What the task asks: The records that follow are to be repeated in full, with no pictures retained.

┌──

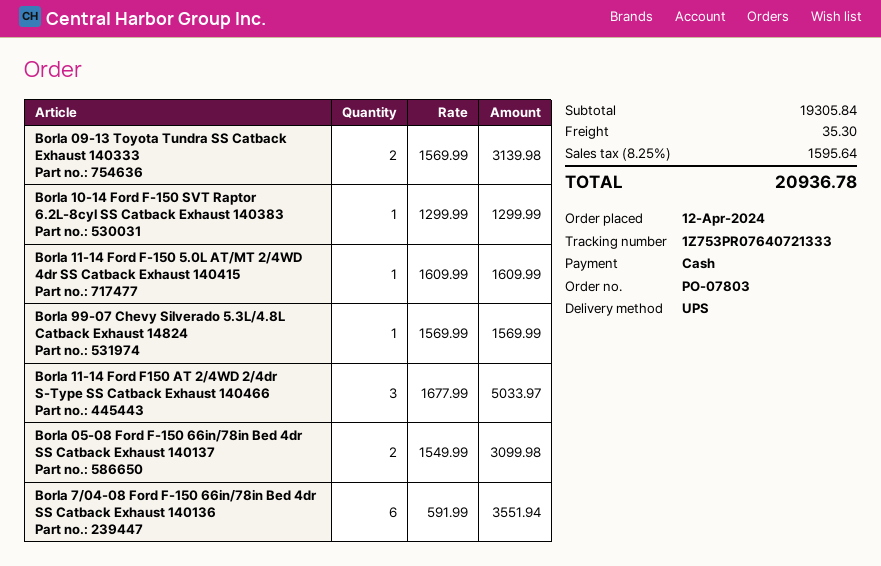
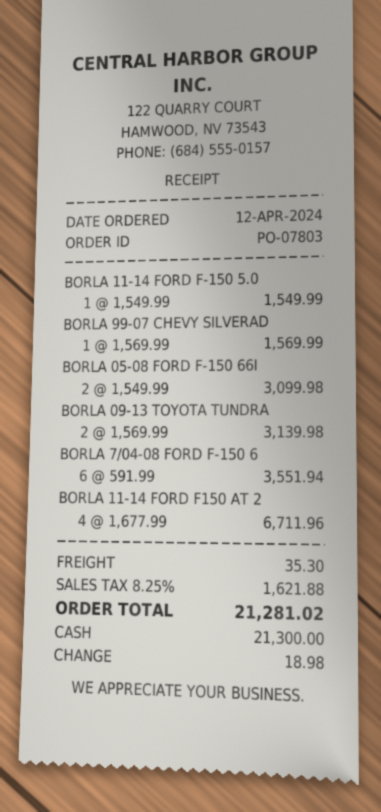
Borla 10-14 Ford F-150 SVT Raptor 6.2L-8cyl SS Catback Exhaust 140383: 1 x 1299.99 = 1299.99 -> none
Borla 11-14 Ford F-150 5.0L AT/MT 2/4WD 4dr SS Catback Exhaust 140415: 1 x 1609.99 = 1609.99 -> 1 x 1549.99 = 1549.99
Borla 11-14 Ford F150 AT 2/4WD 2/4dr S-Type SS Catback Exhaust 140466: 3 x 1677.99 = 5033.97 -> 4 x 1677.99 = 6711.96
tax: 8.25% = 1595.64 -> 8.25% = 1621.88
total: 20936.78 -> 21281.02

└──

Response below:
Borla 10-14 Ford F-150 SVT Raptor 6.2L-8cyl SS Catback Exhaust 140383: 1 x 1299.99 = 1299.99 -> none
Borla 11-14 Ford F-150 5.0L AT/MT 2/4WD 4dr SS Catback Exhaust 140415: 1 x 1609.99 = 1609.99 -> 1 x 1549.99 = 1549.99
Borla 11-14 Ford F150 AT 2/4WD 2/4dr S-Type SS Catback Exhaust 140466: 3 x 1677.99 = 5033.97 -> 4 x 1677.99 = 6711.96
tax: 8.25% = 1595.64 -> 8.25% = 1621.88
total: 20936.78 -> 21281.02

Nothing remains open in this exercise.